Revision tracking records

========

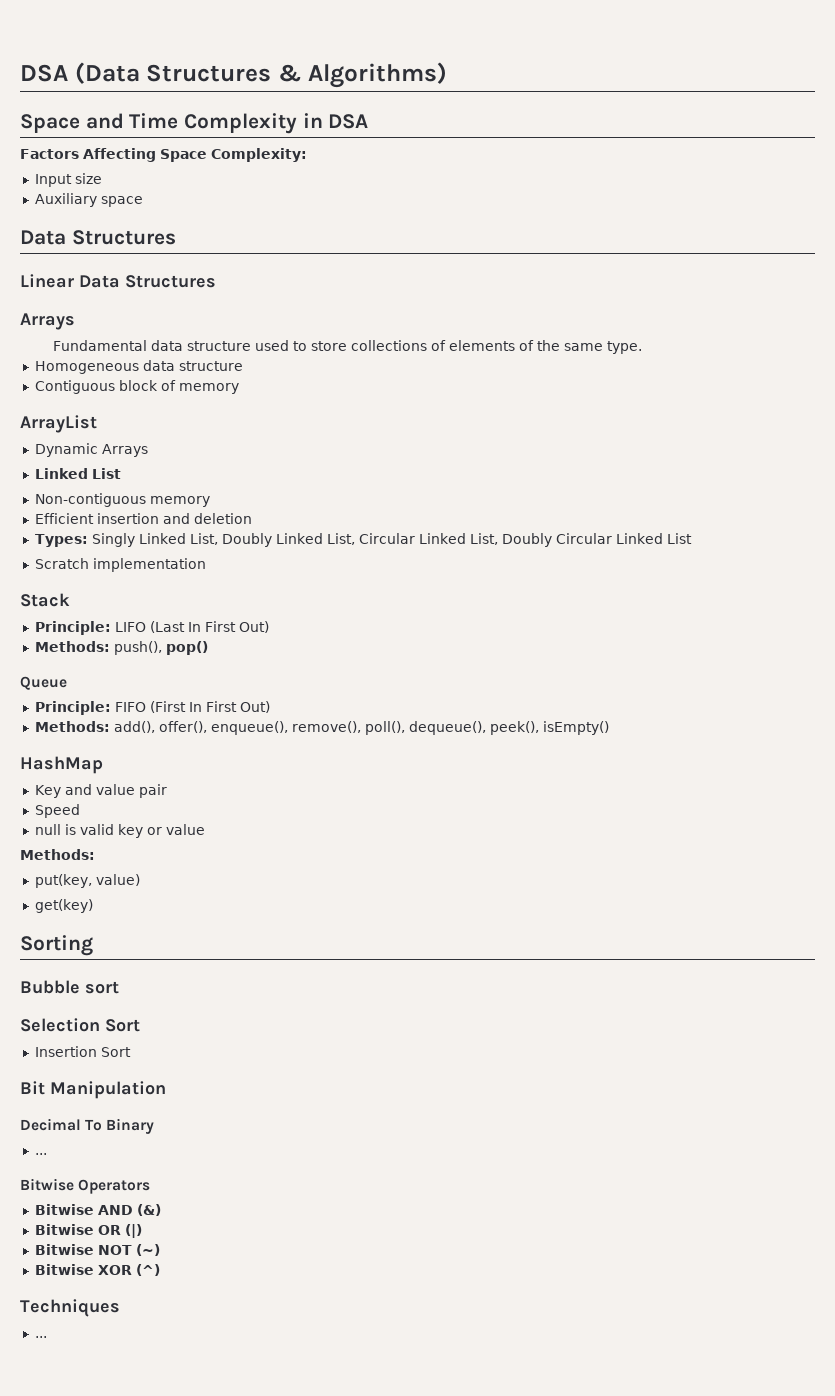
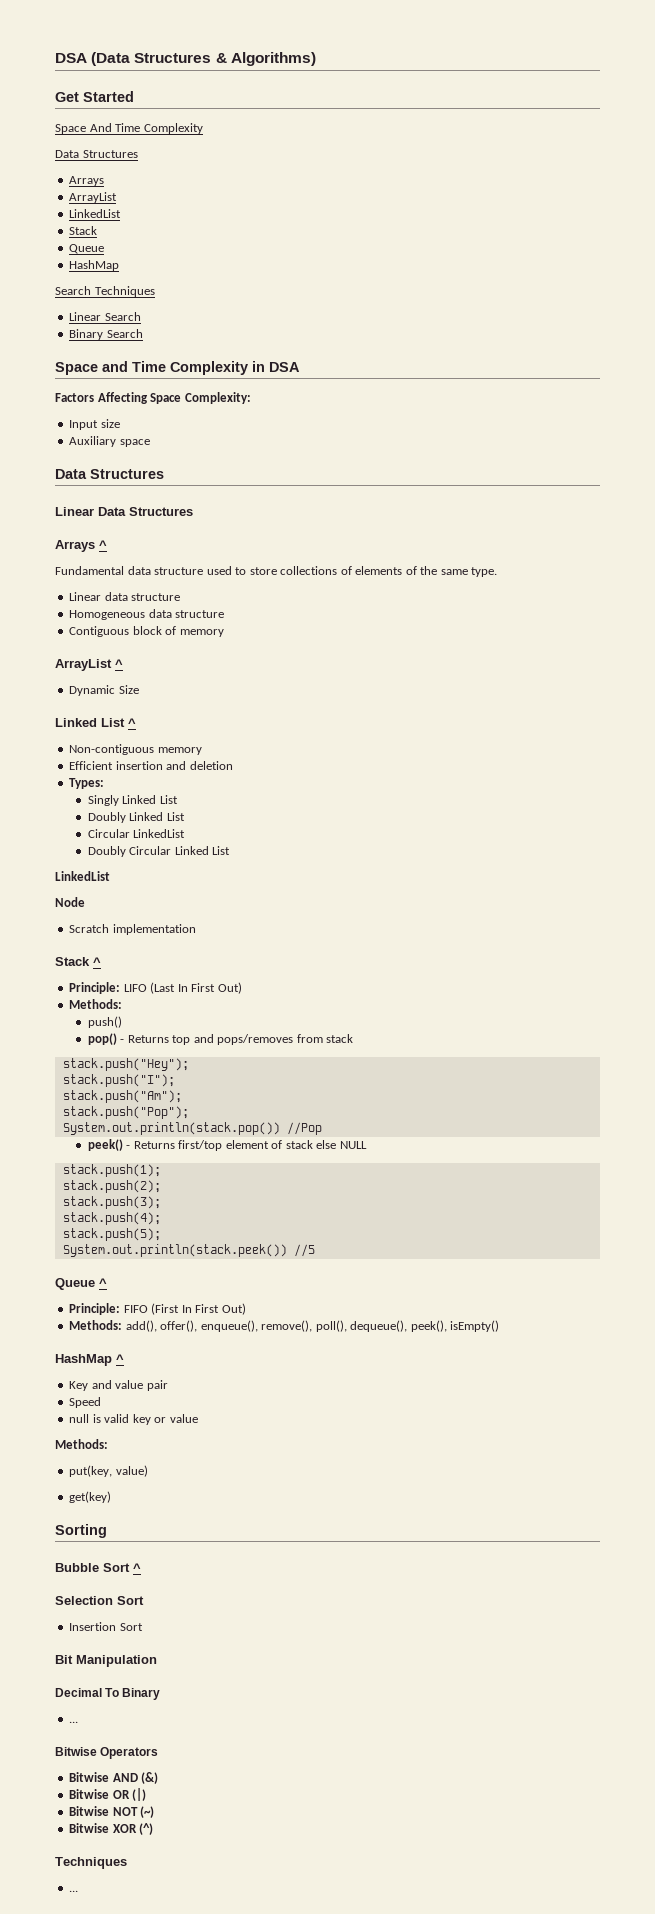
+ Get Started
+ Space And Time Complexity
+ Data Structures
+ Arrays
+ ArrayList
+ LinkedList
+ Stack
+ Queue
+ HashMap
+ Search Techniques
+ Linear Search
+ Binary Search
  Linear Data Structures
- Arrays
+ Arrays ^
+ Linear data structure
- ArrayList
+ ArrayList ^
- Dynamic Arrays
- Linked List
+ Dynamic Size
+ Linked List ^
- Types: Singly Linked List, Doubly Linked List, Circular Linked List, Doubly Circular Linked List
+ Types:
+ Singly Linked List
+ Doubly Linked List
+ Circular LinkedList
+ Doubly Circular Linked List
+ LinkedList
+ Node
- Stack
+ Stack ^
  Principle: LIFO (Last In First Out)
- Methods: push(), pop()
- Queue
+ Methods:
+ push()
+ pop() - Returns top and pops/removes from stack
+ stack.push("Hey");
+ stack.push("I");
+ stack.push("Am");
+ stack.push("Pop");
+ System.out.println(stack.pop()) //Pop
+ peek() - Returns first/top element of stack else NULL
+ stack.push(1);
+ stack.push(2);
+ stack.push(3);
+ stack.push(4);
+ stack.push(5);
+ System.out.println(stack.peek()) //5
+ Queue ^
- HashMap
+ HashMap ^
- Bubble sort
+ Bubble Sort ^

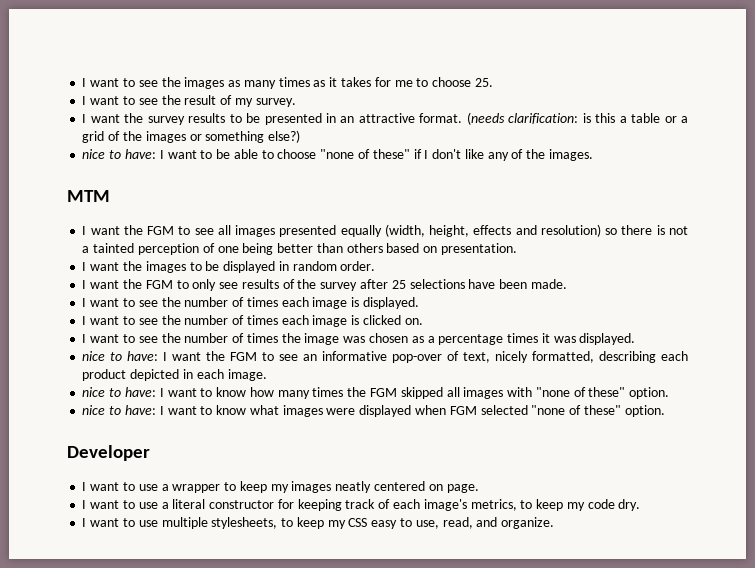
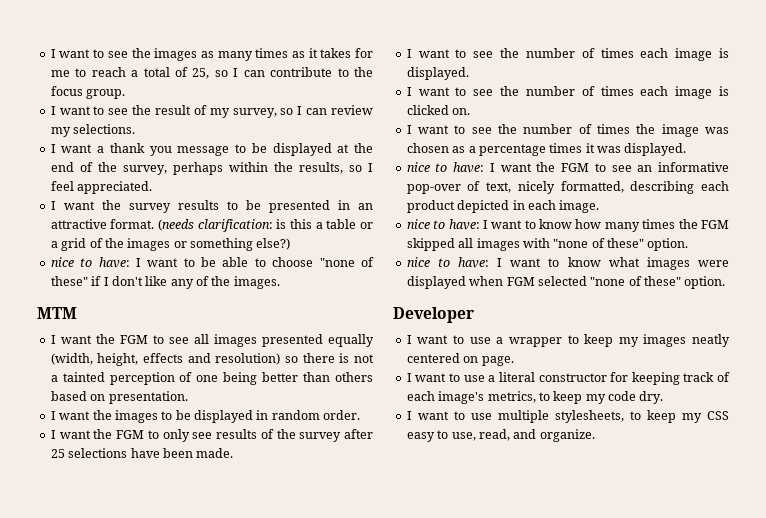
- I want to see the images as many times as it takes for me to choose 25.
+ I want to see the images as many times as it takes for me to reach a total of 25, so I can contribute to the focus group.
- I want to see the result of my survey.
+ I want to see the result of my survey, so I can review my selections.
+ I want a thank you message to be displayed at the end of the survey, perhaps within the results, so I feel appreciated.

========

WHAT THIS TASK INVOLVES
Would you repeat the entries exactly, but with no pictures?

WRITTEN ANSWER
+ Get Started
+ Space And Time Complexity
+ Data Structures
+ Arrays
+ ArrayList
+ LinkedList
+ Stack
+ Queue
+ HashMap
+ Search Techniques
+ Linear Search
+ Binary Search
  Linear Data Structures
- Arrays
+ Arrays ^
+ Linear data structure
- ArrayList
+ ArrayList ^
- Dynamic Arrays
- Linked List
+ Dynamic Size
+ Linked List ^
- Types: Singly Linked List, Doubly Linked List, Circular Linked List, Doubly Circular Linked List
+ Types:
+ Singly Linked List
+ Doubly Linked List
+ Circular LinkedList
+ Doubly Circular Linked List
+ LinkedList
+ Node
- Stack
+ Stack ^
  Principle: LIFO (Last In First Out)
- Methods: push(), pop()
- Queue
+ Methods:
+ push()
+ pop() - Returns top and pops/removes from stack
+ stack.push("Hey");
+ stack.push("I");
+ stack.push("Am");
+ stack.push("Pop");
+ System.out.println(stack.pop()) //Pop
+ peek() - Returns first/top element of stack else NULL
+ stack.push(1);
+ stack.push(2);
+ stack.push(3);
+ stack.push(4);
+ stack.push(5);
+ System.out.println(stack.peek()) //5
+ Queue ^
- HashMap
+ HashMap ^
- Bubble sort
+ Bubble Sort ^

- I want to see the images as many times as it takes for me to choose 25.
+ I want to see the images as many times as it takes for me to reach a total of 25, so I can contribute to the focus group.
- I want to see the result of my survey.
+ I want to see the result of my survey, so I can review my selections.
+ I want a thank you message to be displayed at the end of the survey, perhaps within the results, so I feel appreciated.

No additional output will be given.